• Exercise details: State how many lines in the listing contain the string "center", and add nothing to that number.

Content starts

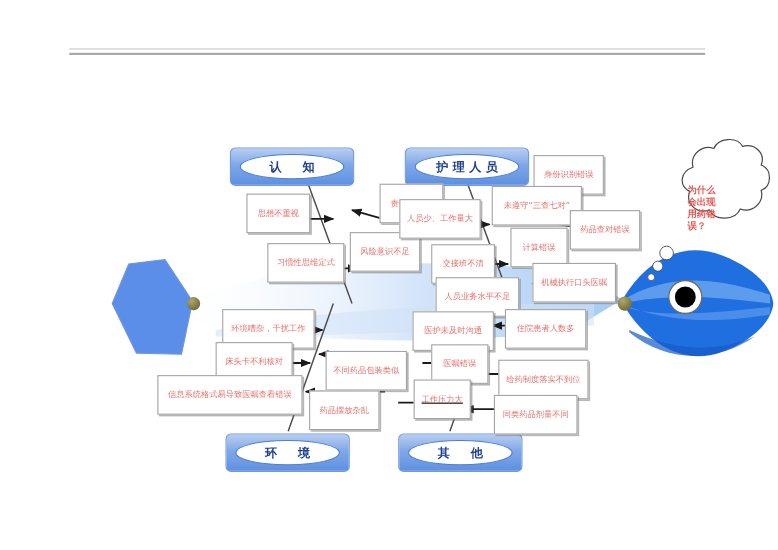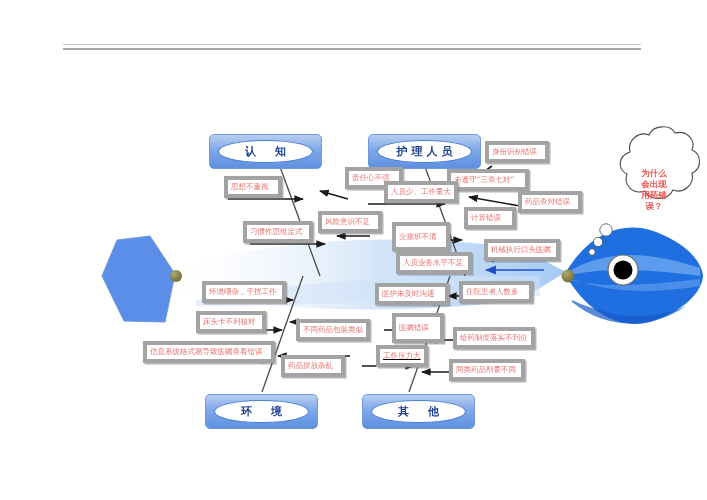--- a/index.html
+++ b/index.html
@@ -46,11 +46,11 @@
   .cause{
     position:absolute;
     background:#ffffff;
-    border:4px solid #a3a3a3;
+    border:1px solid #a3a3a3;
     box-shadow:1.5px 1.5px 0 rgba(120,120,120,.55);
     box-sizing:border-box;
-    display:flex;align-items:center;
-    padding:7px 3px;
+    display:flex;align-items:center;justify-content:center;
+    padding:17px 3px;
     white-space:nowrap;
   }
   .cause span{

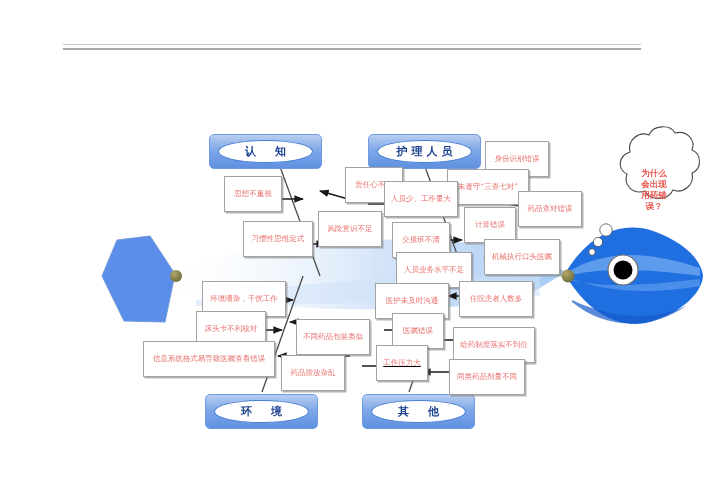--- a/index.html
+++ b/index.html
@@ -64,7 +64,7 @@
   .bubble-text{
     position:absolute;
     left:625px;top:168px;width:58px;
-    text-align:center;
+    text-align:left;
     font-size:8.5px;line-height:11px;
     color:#e8544e;font-weight:bold;
     font-family:"DejaVu Sans","Liberation Sans",sans-serif;

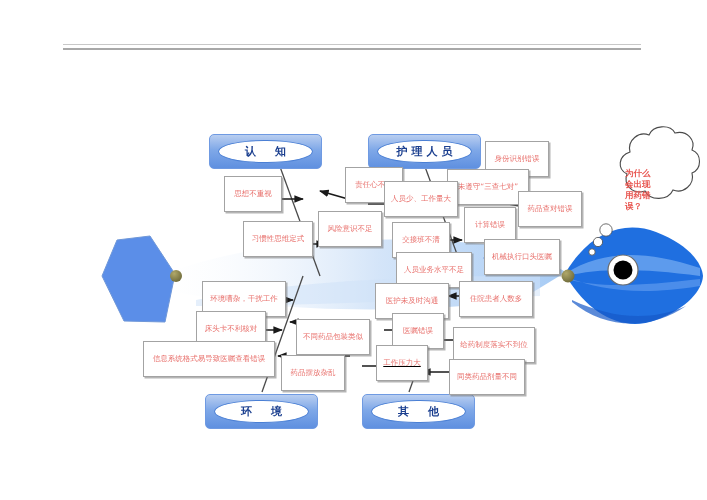--- a/index.html
+++ b/index.html
@@ -236,7 +236,7 @@
   <div class="cause" style="left:518px;top:191px;width:64px;height:15px;">
     <span>药品查对错误</span>
   </div>
-  <div class="cause" style="left:384px;top:181px;width:74px;height:15px;">
+  <div class="cause" style="left:363px;top:181px;width:74px;height:15px;">
     <span>人员少、工作量大</span>
   </div>
   <div class="cause" style="left:464px;top:207px;width:52px;height:15px;">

Content ends

• Expected answer: 3